## TASK DETAILS
Nothing but a number should be given: the count of lines in the data that include the string "none".

(Records from a dataset)
BEGIN
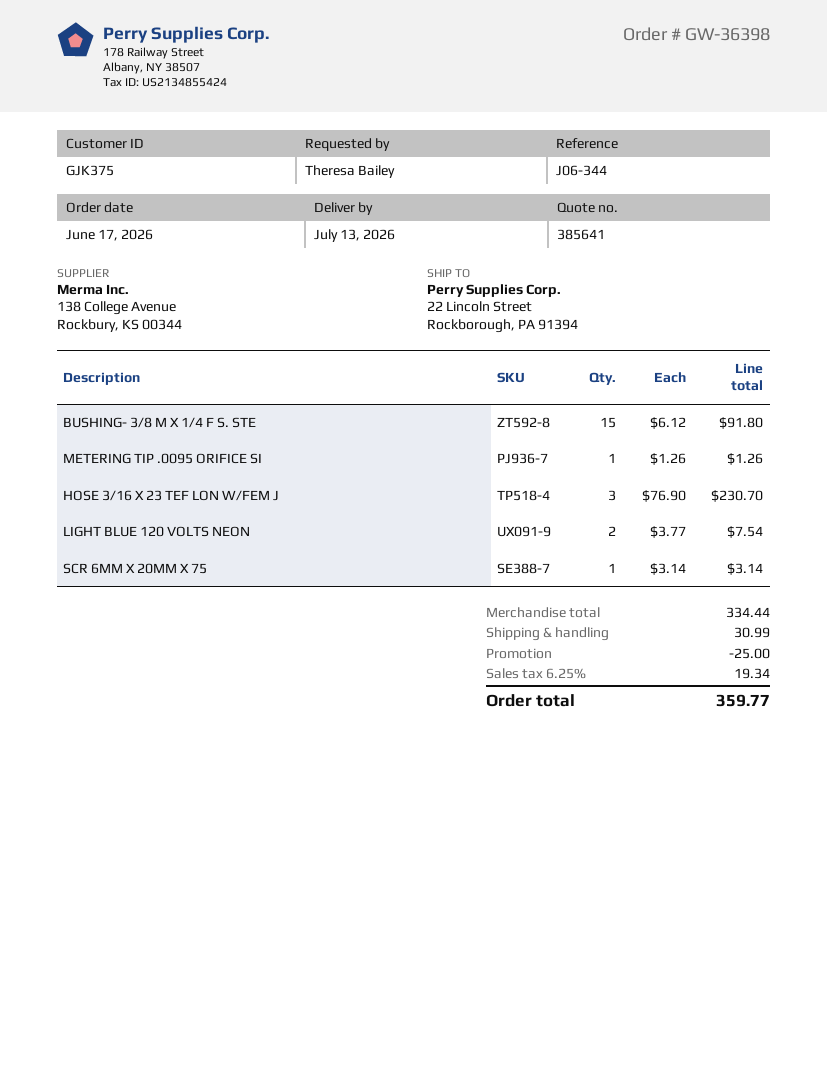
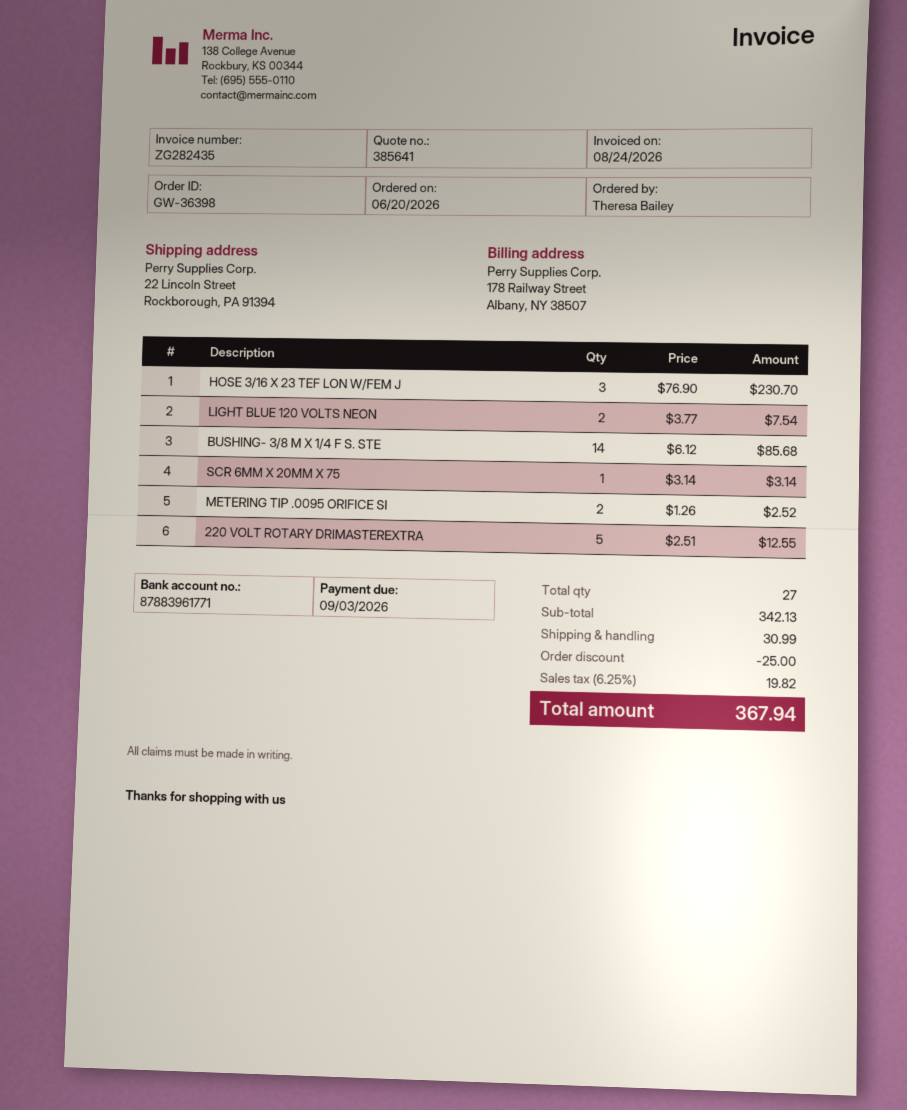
order date: 2026-06-17 -> 2026-06-20
BUSHING- 3/8 M X 1/4 F S. STE: 15 x 6.12 = 91.80 -> 14 x 6.12 = 85.68
METERING TIP .0095 ORIFICE SI: 1 x 1.26 = 1.26 -> 2 x 1.26 = 2.52
220 VOLT ROTARY DRIMASTEREXTRA: none -> 5 x 2.51 = 12.55
subtotal: 334.44 -> 342.13
tax: 6.25% = 19.34 -> 6.25% = 19.82
total: 359.77 -> 367.94

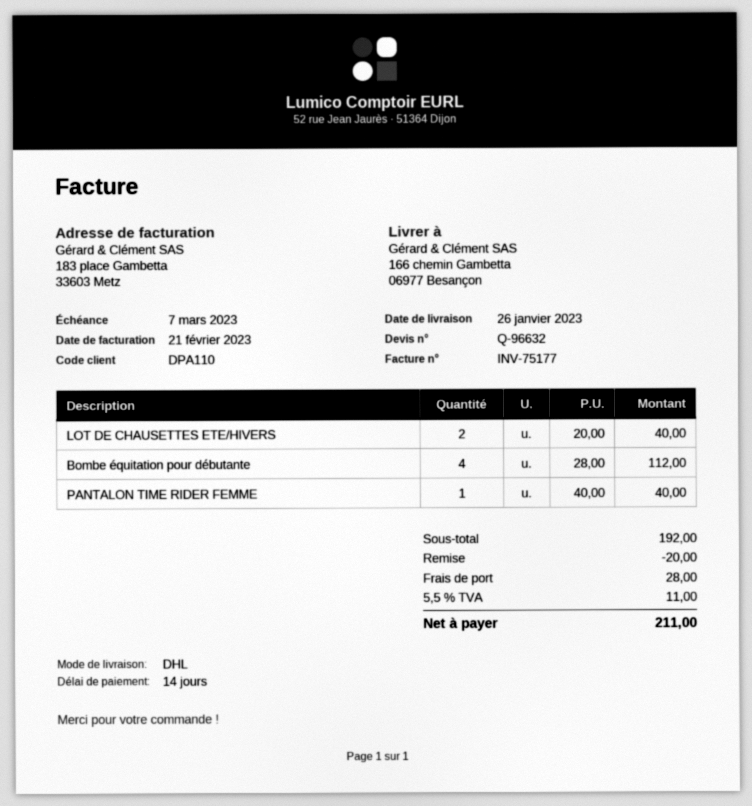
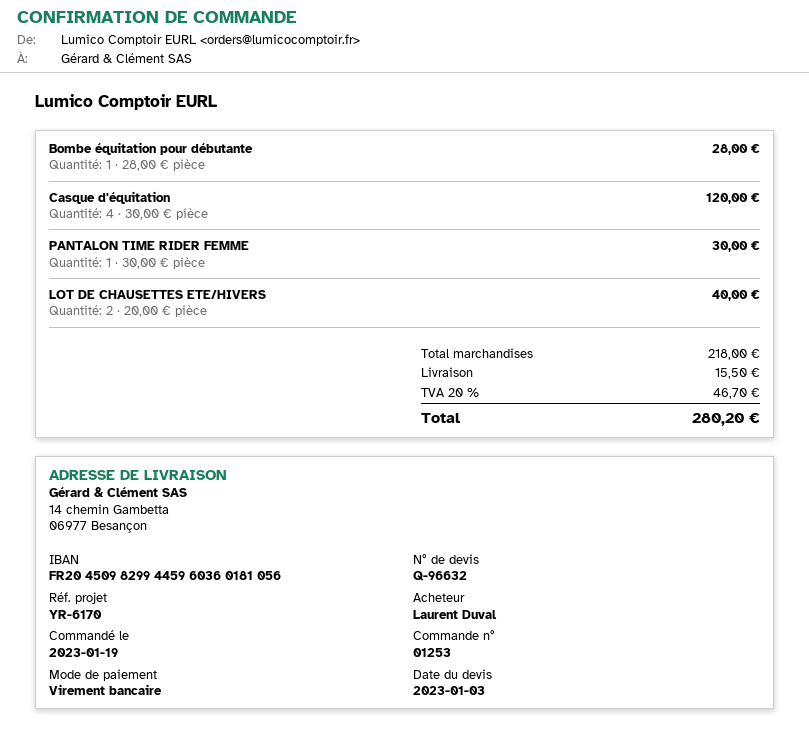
ship to: 166 chemin Gambetta, 06977 Besançon -> 14 chemin Gambetta, 06977 Besançon
Bombe équitation pour débutante: 4 x 28.00 = 112.00 -> 1 x 28.00 = 28.00
PANTALON TIME RIDER FEMME: 1 x 40.00 = 40.00 -> 1 x 30.00 = 30.00
Casque d'équitation: none -> 4 x 30.00 = 120.00
subtotal: 192.00 -> 218.00
discount: 20.00 -> none
shipping: 28.00 -> 15.50
tax: 5.5% = 11.00 -> 20% = 46.70
total: 211.00 -> 280.20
END
## SOLUTION
3